TASK REQUIREMENTS: Your task is to copy each line in the listing that includes the word "TCRC".

TASK MATERIAL:

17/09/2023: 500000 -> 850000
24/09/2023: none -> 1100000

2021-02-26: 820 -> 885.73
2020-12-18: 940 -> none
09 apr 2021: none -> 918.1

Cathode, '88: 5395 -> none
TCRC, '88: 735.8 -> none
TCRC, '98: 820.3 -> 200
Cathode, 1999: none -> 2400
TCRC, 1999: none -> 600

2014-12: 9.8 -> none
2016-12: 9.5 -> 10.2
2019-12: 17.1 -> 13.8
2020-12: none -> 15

* * *

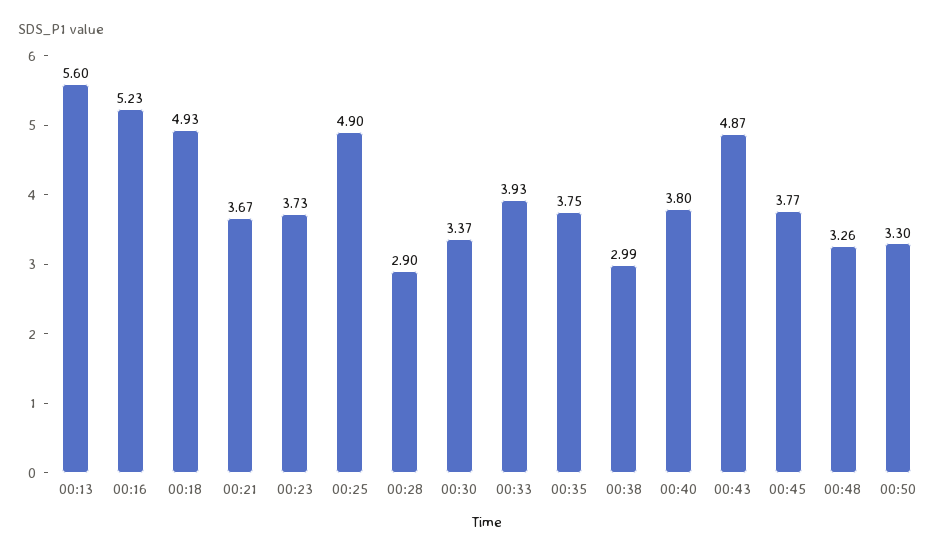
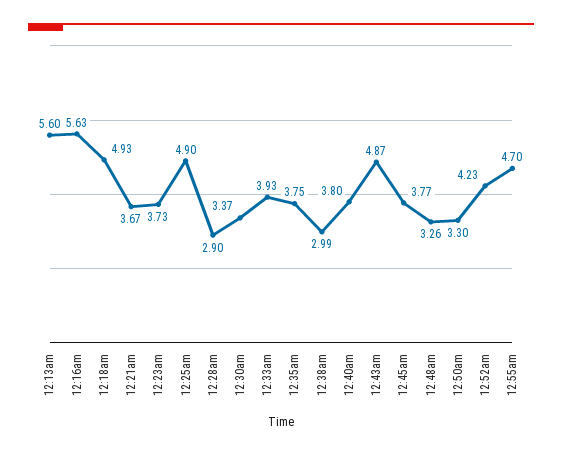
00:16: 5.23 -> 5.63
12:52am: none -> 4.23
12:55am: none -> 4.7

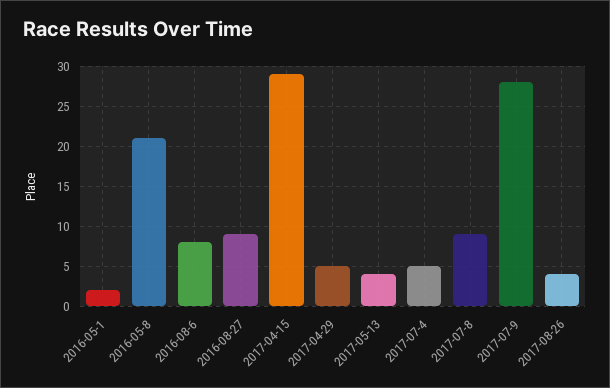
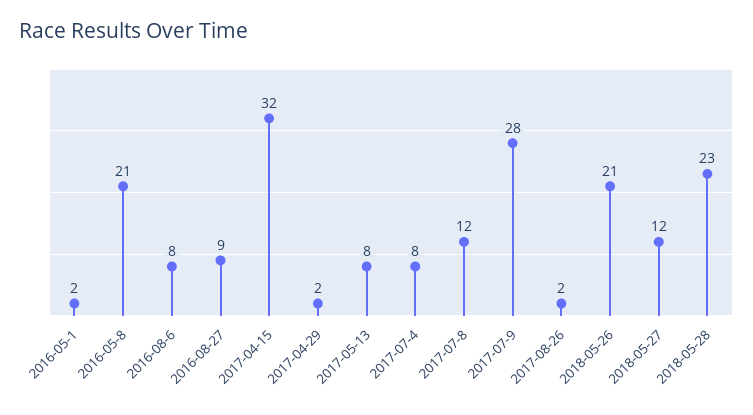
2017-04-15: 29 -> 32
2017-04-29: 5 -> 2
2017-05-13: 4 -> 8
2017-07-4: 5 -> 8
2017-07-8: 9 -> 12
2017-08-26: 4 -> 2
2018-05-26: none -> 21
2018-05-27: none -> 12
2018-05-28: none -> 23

TASK RESULT:
TCRC, '88: 735.8 -> none
TCRC, '98: 820.3 -> 200
TCRC, 1999: none -> 600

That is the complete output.